El murmullo de la multitud aumentó, durante un momento fue muy fuerte y luego se alejó.

Una descarga hizo vibrar los cristales. Eran los postillones que saludaban al altar. Felícitas giró los ojos y preguntó, con la voz menos baja que pudo:

-¿Está bien él?

Le preocupaba el loro.

Comenzó la agonía. Un estertor cada vez más precipitado le levantaba las costillas. En las comisuras de la boca se le formaban burbujas de espuma y le temblaba todo el cuerpo.

Pronto se oyó el ronquido de los figles, las voces claras de los niños, la voz profunda de los hombres. Todo callaba a intervalos, y el golpeteo de los pasos, que amortiguaban las flores, parecía el ruido que hace un rebaño en el césped. El clero entró en el patio. La tía Simón subió a una silla para llegar al tragaluz, desde donde podía ver el altar.

Colgaban sobre él guirnaldas verdes y lo adornaba un faralá de punto de Inglaterra. Había en el centro un marquito que encerraba reliquias, dos naranjos en las esquinas y. a todo lo largo, candelabros de plata y macetas de porcelana con girasoles, lirios, peonías, dedaleras y manojos de hortensias. Ese montón de colores brillantes descendía oblicuamente desde el primer piso hasta la alfombra y se prolongaba por los adoquines; y cosas raras atraían las miradas. Un azucarero de plata sobredorada tenía una corona de violetas, arracadas de piedras de Alenzón brillaban en el musgo, dos biombos chinos exhibían sus paisajes y Lulú, oculto bajo un montón de rosas, sólo dejaba ver su cabeza azul, parecida a una placa de lapislázuli.

Los portadores del palio, los cantores y los niños se alinearon en los tres lados del patio. El sacerdote subió lentamente los escalones y colocó en el altar su gran sol de oro que resplandecía. Todos se arrodillaron. Se hizo un gran silencio. Y los incensarios, lanzados a todo vuelo, oscilaban colgados de sus cadenitas.

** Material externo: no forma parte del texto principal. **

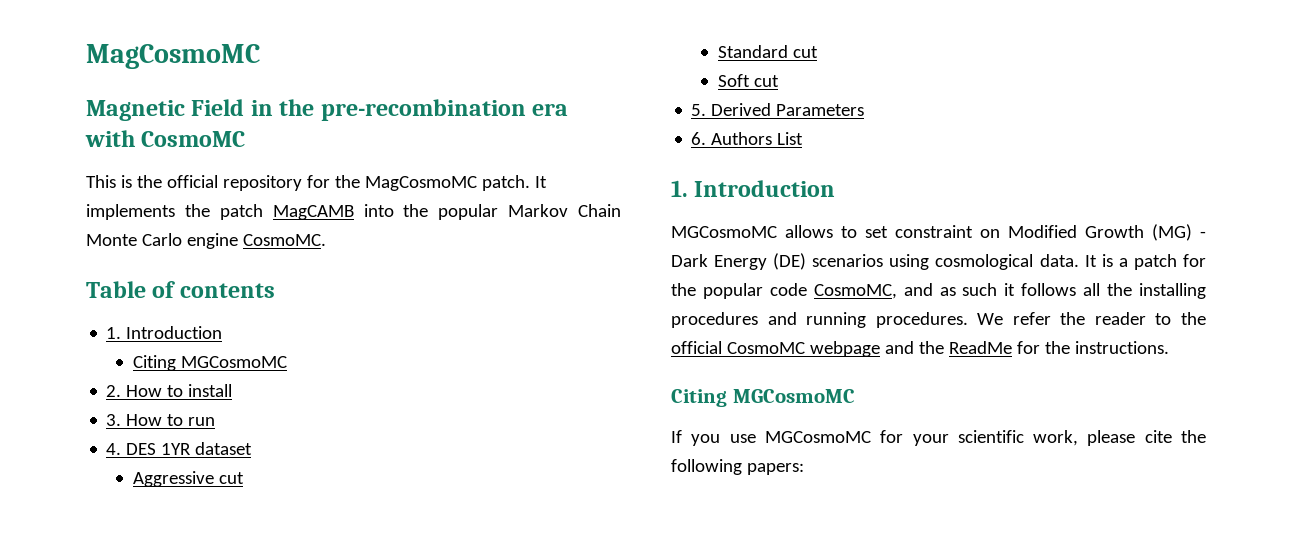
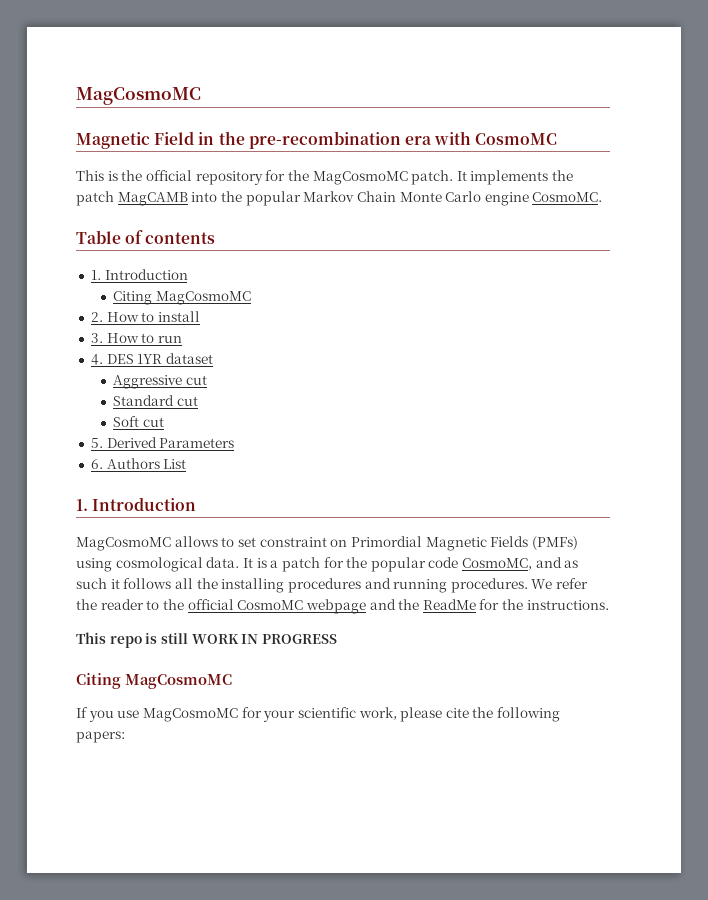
[180,356,287,368] MGCosmoMC -> [155,291,251,305] MagCosmoMC
[671,226,777,238] MGCosmoMC -> [76,537,171,551] MagCosmoMC
[1008,224,1206,241] [671,253,884,270] Modified Growth (MG) - Dark Energy (DE) scenarios -> [350,536,578,551] Primordial Magnetic Fields (PMFs)
[671,389,855,407] // Citing MGCosmoMC -> [76,632,337,648] [76,673,232,689] // This repo is still WORK IN PROGRESS // Citing MagCosmoMC
[764,431,871,443] MGCosmoMC -> [142,708,238,722] MagCosmoMC

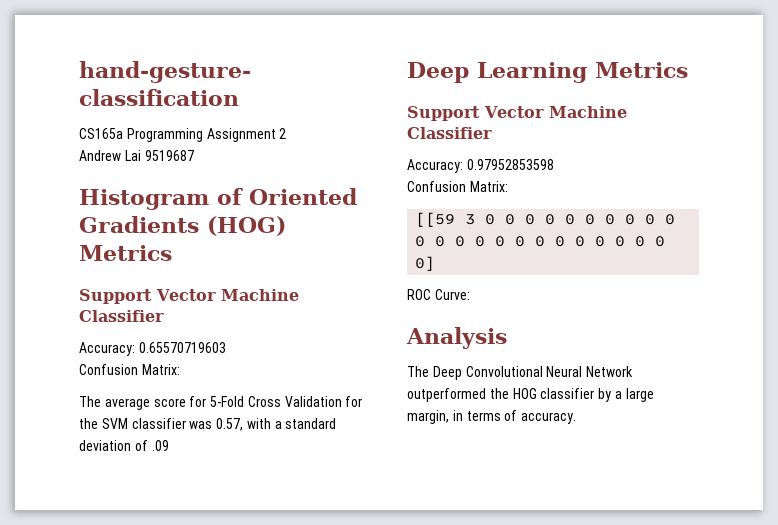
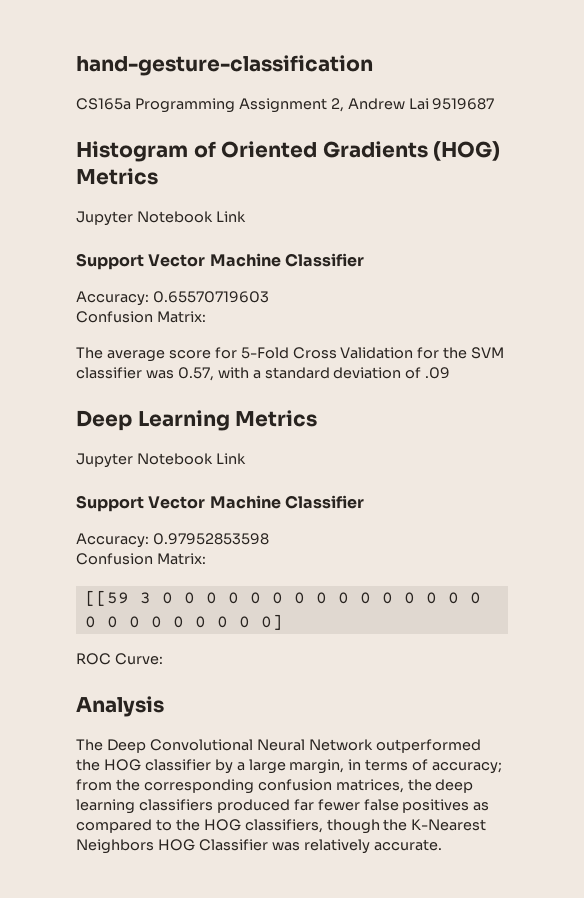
[279,128,287,139] 2 // -> [330,98,344,112] 2,
(172, 253) none -> [76,211,246,226] // Jupyter Notebook Link
(688, 70) none -> [76,453,246,468] // Jupyter Notebook Link
[521,412,577,424] accuracy. -> [432,762,503,774] [76,779,474,794] [76,799,490,814] [76,819,487,834] [76,839,442,854] accuracy; from the corresponding confusion matrices, the deep learning classifiers produced far fewer false positives as compared to the HOG classifiers, though the K-Nearest Neighbors HOG Classifier was relatively accurate.

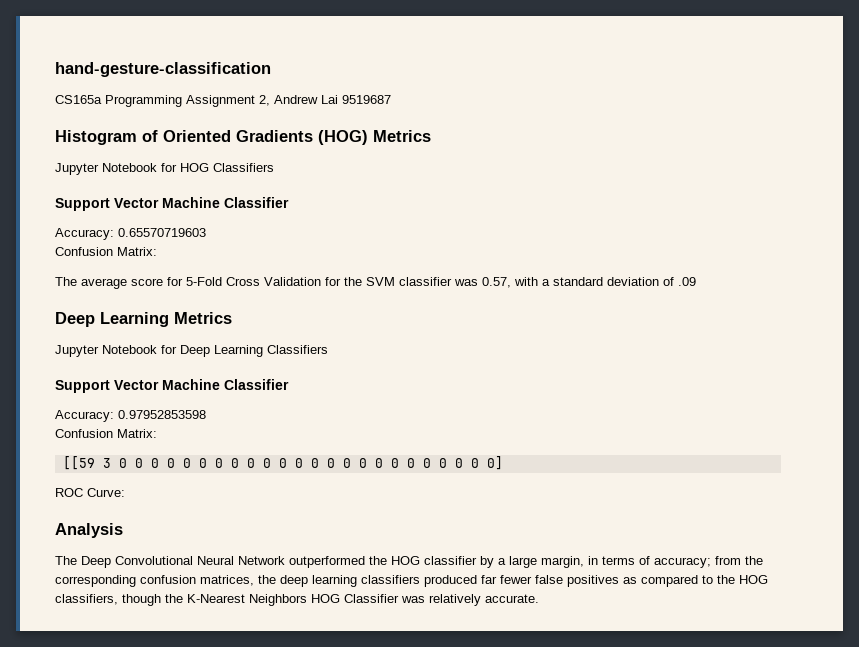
[215,211,246,222] Link -> [161,163,274,172] for HOG Classifiers
[215,453,246,464] Link -> [161,345,328,357] for Deep Learning Classifiers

Un vapor azul ascendió hasta la habitación de Felícitas. Ella ensanchó las ventanas de la nariz y lo aspiró con sensualidad mística; luego cerró los ojos. Sus labios sonrieron. Los latidos de su corazón fueron deteniéndose poco a poco, haciéndose cada vez más vagos, más suaves, como se agota una fuente, como desaparece un eco; y al exhalar el último suspiro creyó ver en el cielo entreabierto un loro gigantesco que se cernía sobre su cabeza.